Kurzbeschreibung
Kohlenhydrate zählen aktuell zu den Hauptenergielieferanten in der menschlichen Ernährung. Als Grundgerüste der Erbsubstanz (DNA & RNA) sowie verbunden mit den Makronährstoffen Fett und Eiweiß in Form von Glykolipiden und Glykoproteinen als Bestandteile der menschlichen Zellmembran, stellen sie eine wichtige Bausubstanz in unserem Körper dar.
Allen Kohlenhydraten gemeinsam ist, dass sie aus den Elementen Kohlenstoff, Wasserstoff und Sauerstoff bestehen. Daraus ergibt sich eine riesige Vielfalt an Verbindungen, welche anhand ihrer Eigenschaften in verschiedene Gruppen eingeteilt werden. Je nach Kombination der Kohlenhydratbausteine wird zwischen Mono-, Di- oder Polysacchariden unterschieden:
Monosaccharide (Einfachzucker)
- Glukose (Traubenzucker)
- Fruktose (Fruchtzucker)
- Galaktose (Schleimzucker)
Disaccharide (Zweifachzucker)
- Maltose (Malzzucker) = Glukose + Glukose
- Saccharose (Haushaltszucker) = Glukose + Fruktose
- Laktose (Milchzucker) = Glukose + Galaktose
Polysaccharide (Mehrfachzucker) = komplexe Kohlenhydrate
- Stärke (pflanzlich) = hundert bis tausend Glukosemoleküle
- Glykogen (tierisch) = hundert bis tausend Glukosemoleküle
- Dextrine (Abbauprodukte von Stärke und Glykogen) = kurze Glukoseketten
Eine weitere Form komplexer für den Menschen unverdaulicher Kohlenhydrate, stellen die Pflanzenfasern, welche in Form von Ballaststoffen ein wichtiger Bestandteil für unsere Ernährung sind dar.
Physiologische Wirkungen im Überblick
- Energieversorgung, -speicher & -reserve
- Beeinflussung der Sättigung
- Grundgerüst der DNA = DeoxyriboNucleic Acid und RNA = RiboNucleic Acid
- Desoxyribose und Ribose sind Einfachzucker
- als zellmambrangebundene Glykoproteine beteiligt an:
- Oberflächenerkennung anderer Zellen, Viren und Hormonen
- Antigeneigenschaften (z.B. Blutgruppen)
- als Glykoproteine außerhalb der Zellen, im Verdauungstrakt sowie Harn- und Genitaltrakt dienen Kohlenhydrate als schützende, biologisch aktive Gleitmittel
Während der Verdauung werden alle Kohlenhydratarten zu Einfachzuckern aufgespalten und in der Leber zu Glukose umgewandelt.
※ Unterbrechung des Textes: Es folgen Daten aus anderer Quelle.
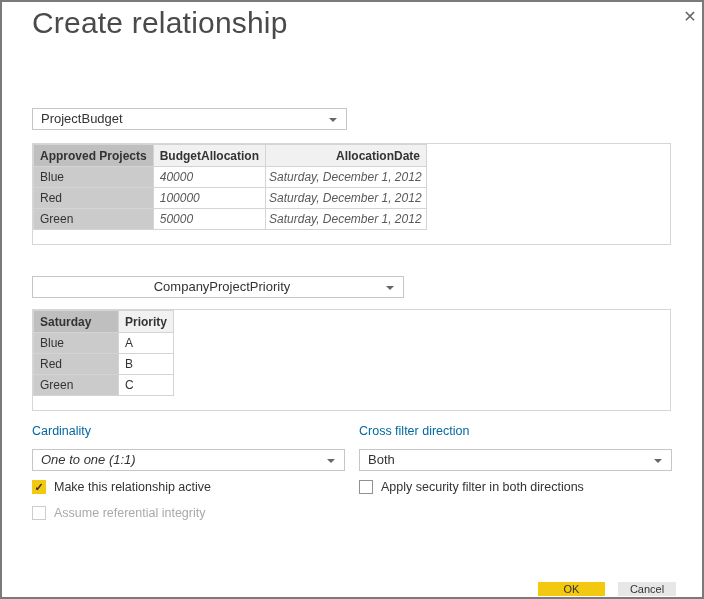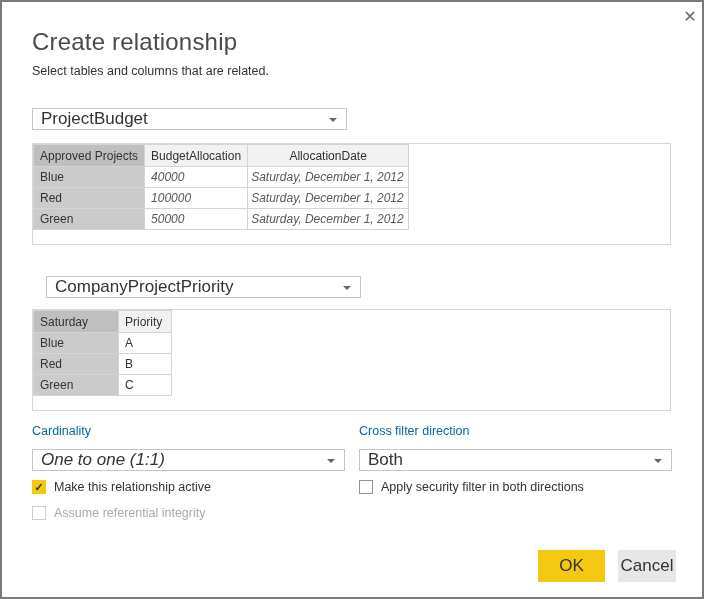--- a/index.html
+++ b/index.html
@@ -12,77 +12,77 @@
   }
   .dialog {
     position:absolute; left:0; top:0;
     width:704px; height:599px;
     background:#ffffff;
     border:2px solid #7a7a7a;
   }
 
   
   .title {
-    position:absolute; left:30px; top:26px;
-    font-size:24px; font-weight:300; color:#4a4a4a;
+    position:absolute; left:30px; top:4px;
+    font-size:30px; font-weight:300; color:#4a4a4a;
     letter-spacing:0.2px;
   }
   .subtitle {
     position:absolute; left:30px; top:62px;
     font-size:12.5px; color:#333;
   }
   .close {
     position:absolute; left:676px; top:2px;
     width:24px; height:24px;
     font-size:16px; color:#666;
     display:flex; align-items:center; justify-content:center;
     cursor:pointer;
   }
 
   
   .dropdown {
     position:absolute; height:22px;
     border:1px solid #c6c6c6; background:#fff;
-    font-size:17px; color:#333;
+    font-size:13px; color:#333;
     line-height:20px; padding-left:8px;
     cursor:pointer;
   }
   .dropdown .arrow {
     position:absolute; right:9px; top:9px;
     width:0; height:0;
     border-left:4px solid transparent;
     border-right:4px solid transparent;
     border-top:4px solid #666;
   }
   .dd-table1 { left:30px; top:106px; width:315px; }
-  .dd-table2 { left:44px; top:274px; width:315px; }
+  .dd-table2 { left:30px; top:274px; width:372px;text-align:center; }
   .dd-cardinality { left:30px; top:447px; width:313px;font-style:italic; }
   .dd-crossfilter { left:357px; top:447px; width:313px; }
 
   
   .tbl-wrap {
     position:absolute; left:30px; width:639px; height:102px;
     border:1px solid #d6d6d6; background:#fff; overflow:hidden;
   }
   .wrap1 { top:141px; }
   .wrap2 { top:307px; }
 
   table { border-collapse:collapse; font-size:12px; table-layout:fixed; }
   th, td {
     border:1px solid #d4d4d4; height:21px;
     padding:0 6px; overflow:hidden; white-space:nowrap;
     font-weight:normal; text-align:left; color:#333;
   }
   tr:first-child th { height:22px; }
-  th { font-weight:normal; background:#f1f1f1;margin-top:48px; }
+  th { font-weight:bold; background:#f1f1f1;margin-top:48px; }
   th.sel { background:#bfbfbf; }
   td.sel { background:#cbcbcb;margin-top:36px; }
   td.num { text-align:left; font-style:italic; color:#595959; }
   td.date { font-style:italic; color:#595959; padding:0 3px; }
-  th.center { text-align:center; }
+  th.center { text-align:right; }
 
   
   .field-label {
     position:absolute; top:422px;
     font-size:12.5px; color:#0369a1;
   }
   .lbl-cardinality { left:30px; }
   .lbl-crossfilter { left:357px; }
 
   
@@ -98,37 +98,36 @@
     cursor:pointer; flex:0 0 auto;
   }
   .checkbox.checked {
     background:#f2c811; border-color:#f2c811; color:#333;
   }
   .cb-disabled .checkbox { border-color:#cccccc; cursor:default; }
   .cb-disabled { color:#a9a9a9; }
 
   
   .btn {
-    position:absolute; top:548px; height:32px;
+    position:absolute; top:580px; height:14px;
     font-family:"Liberation Sans", sans-serif;
-    font-size:17px; color:#333;
+    font-size:11px; color:#333;
     border:none; cursor:pointer;
     display:flex; align-items:center; justify-content:center;
   }
   .btn-ok { left:536px; width:67px; background:#f2c811; }
   .btn-cancel { left:616px; width:58px; background:#e7e7e7; }
 </style>
 </head>
 <body>
 
 <div class="dialog">
 
   <div class="title">Create relationship</div>
   <div class="close">✕</div>
-  <div class="subtitle">Select tables and columns that are related.</div>
 
   <div class="dropdown dd-table1">
     <span>ProjectBudget</span>
     <span class="arrow"></span>
   </div>
 
   <div class="tbl-wrap wrap1">
     <table>
       <tbody>
           <tr>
Je länger die Ketten an Kohlenhydratbausteinen sind, desto mehr Zeit nimmt diese Prozess in Anspruch und führt zu einer entsprechend länger anhaltenden Sättigung.
Ein Teil der Glukose gelangt aus der Leber ins Blut um unser zentrales Nervensystem (ZNS), die Blutzellen und Körpergewebe direkt mit neuer Energie zu versorgen. Der Überschuss an Glukose wird in Glykogen umgewandelt und in der Leber (ca. 100 - 150 g) sowie Skelettmuskulatur (ca. 300 - 500 g) gespeichert.
Bei Abfall des Blutzuckerspiegels und ausbleibendem Kohlenhydratnachschub über die Nahrung dient der Leberglykogenspeicher als kurzfristig zur Verfügung stehende Energiequelle. Muskelglykogen dient als Energiereserve für die Muskulatur und überbrückt bei Muskelbeanspruchung die Zeit bis zur Muskelenergieversorgung über das Blut. In Extremsituationen kann das Muskleglykogen indirekt auch zur Glukoseversorung des Körpers herangezogen werden.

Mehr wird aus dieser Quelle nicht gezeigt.